2009 | OriginalPaper | Chapter
Rhetoric, Reality and the Varieties of Civil-War Radicalism
According to popular memory — and much modern historiography — the Civil War was a period characterized not only by military conflict and rebellion but also by a luxuriant variety of various types of social and political radicalism. It was a time, self-evidently, when institutions and values were called into question; when groups of Levellers, Diggers and Ranters roamed the land; when utopian visions and extremist beliefs threatened the very foundations of society. Such is the world that is movingly portrayed in Christopher Hill’s classic study, dating from the early 1970s, The World Turned Upside Down.1 More recently, however, the subject of Civil War radicalism has provoked a vexed and tendentious historiography. ‘Revisionist’ scholars have rejected Hill’s influential notion of a popular, demotic phenomenon that heralded the secularization of society as an anachronistic and overly sympathetic view.
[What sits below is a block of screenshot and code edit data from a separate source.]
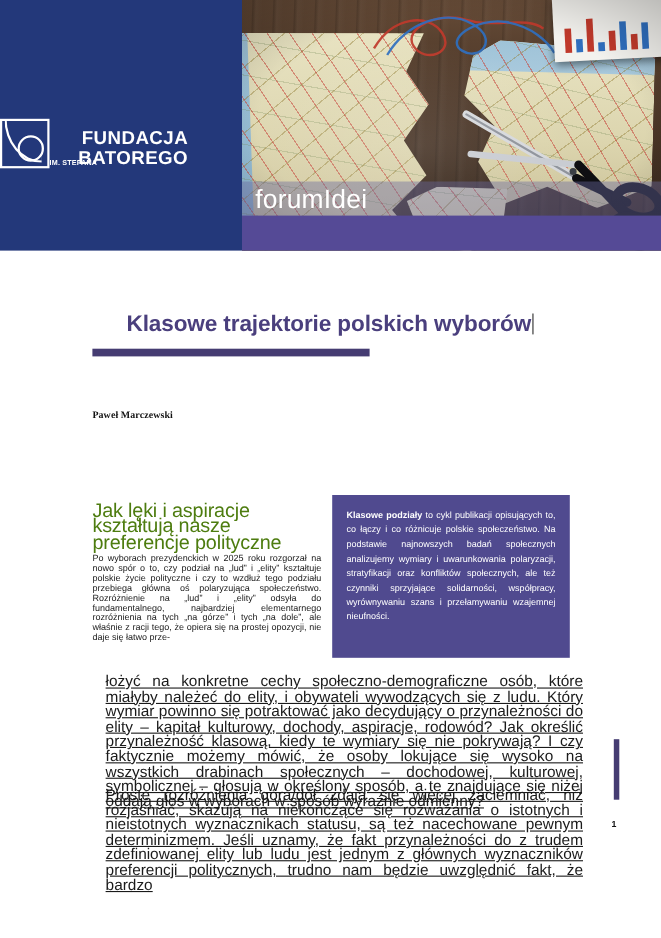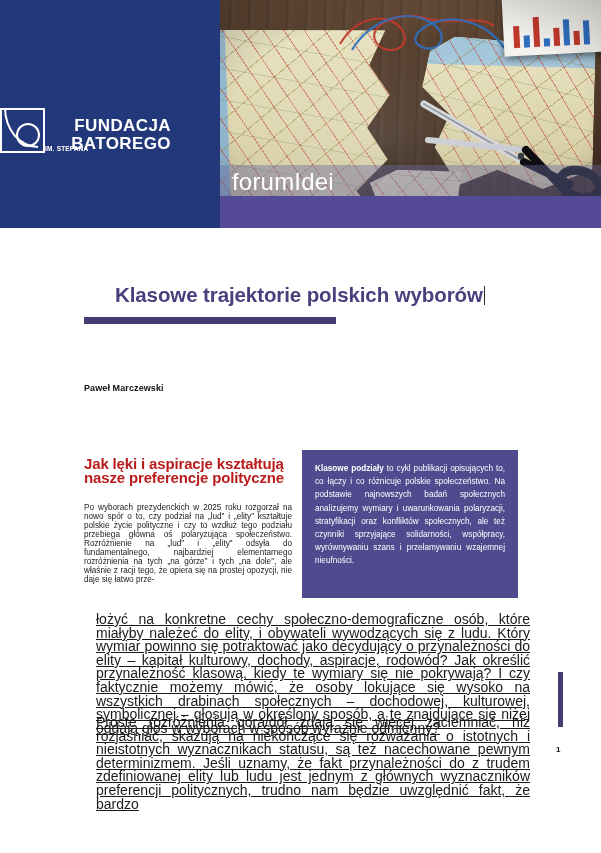--- a/index.html
+++ b/index.html
@@ -224,11 +224,12 @@
   
   .author {
     position: absolute;
-    left: 84px; top: 383px;
+    left: 84px; top: 372px;
     font-size: 9px;
     font-weight: 700;
     color: #111111;
     letter-spacing: .1px;
+    font-family: Liberation Serif, serif;
   }
 
   

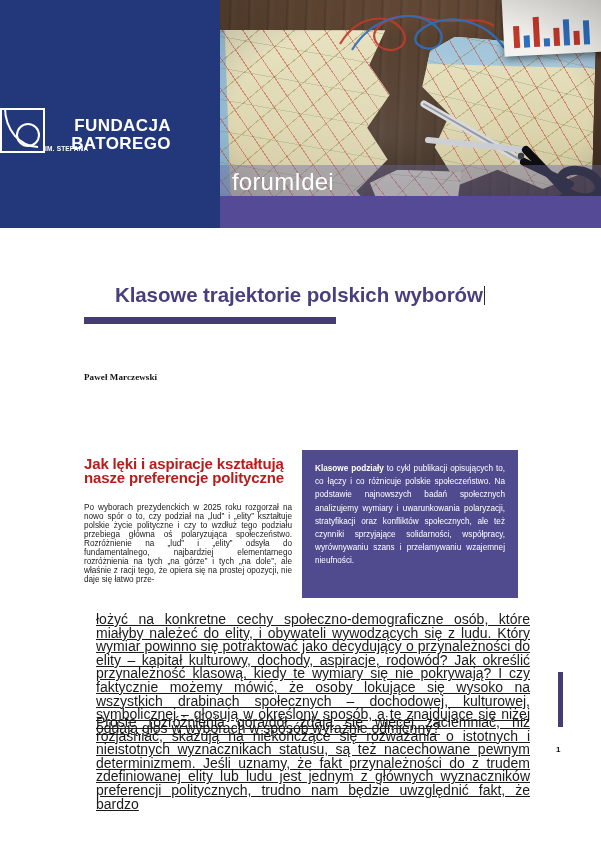--- a/index.html
+++ b/index.html
@@ -237,10 +237,10 @@
     position: absolute;
     left: 84px; top: 457px;
     width: 208px;
-    font-size: 15px;
-    font-weight: 700;
+    font-size: 18px;
+    font-weight: 400;
     line-height: 14.4px;
-    color: #b91c1c;
+    color: #4d7c0f;
     letter-spacing: -0.15px;
   }
   .col-left {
For Revisionists, radical belief was a marginal concern in the mid-seventeenth century and was entirely religious in both its origin and its aims.2 Yet, arguably, neither perspective provides an adequate approach to the subject. Indeed, the existing conceptualizations of radicalism offer distorted or unnecessarily restricted views of both the impact and the diversity of the radical ideologies that were unleashed by the Civil War. It may be timely, therefore, to rethink our approach to the phenomenon.